Wednesday, 21 May 2014

EXP3 - Mash Up

"Touch the Earth Lightly"
       - Glenn Murcutt

One of inhabitant’s recurring themes is the virtue of a sustainable world. To satisfy society’s needs without diminishing the prospects of future generations”. When we think of greenhouse gas emissions, some of us might envision a tailpipe spewing exhaust but 40% of the carbon dioxide that contributes to climate change actually comes from buildings. One of the problems is that we’re using a lot of materials, gluing them all together. How the hell are we going to recycle these things?
 
Architects play a significant role in reconciling current and future human needs with a sustainable future.
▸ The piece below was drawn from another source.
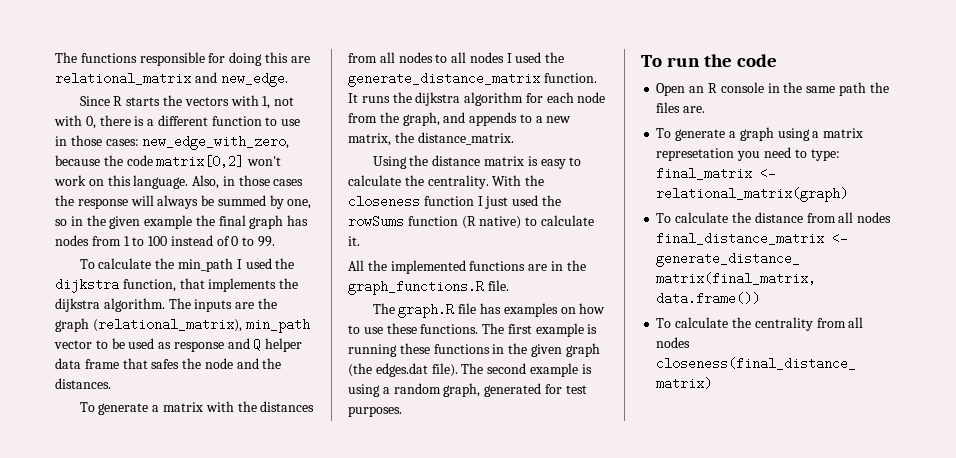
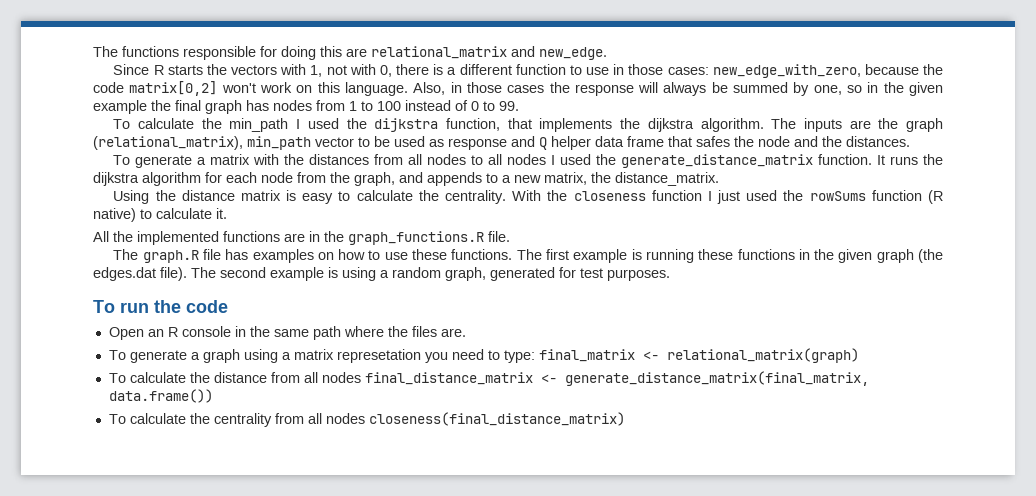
(866, 89) none -> [343,326,384,337] where

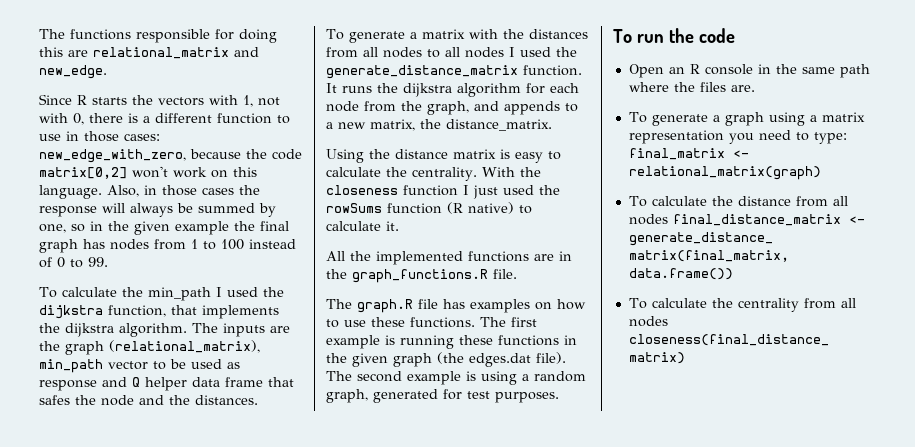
[336,349,421,363] represetation -> [628,130,724,144] representation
To do that you actually need to engage, in a lot of different areas; visioning, identifying and inventing the future of design and construction, from new processes of digital design to off-site construction methods through to novel fabrication tools and strategies. Their aims and objectives and their designs have always reflected changes in public opinion, taste, developments in technology together with the need to provide accommodation for a wide variety of occupants and functions in buildings. These days, some of the most elegant and innovative interiors emerge from a creative use of compact quarters.
 
One of the defining characteristics of sustainability was its attempt to simplify and separate systems, so you have a compact space. In shifting towards a more sustainable lifestyle, consolidating your space is a pretty easy way in achieving ‘satisfaction and aesthetic pleasure’. A smaller home takes less material to build, and requires fewer resources to maintain indoor comfort translates into a material pallet where you have a one-to-one relationship between the material. Modernism’s moralistic relationship to “honesty of materials” is a vestige of this, surviving as a kind of dogma.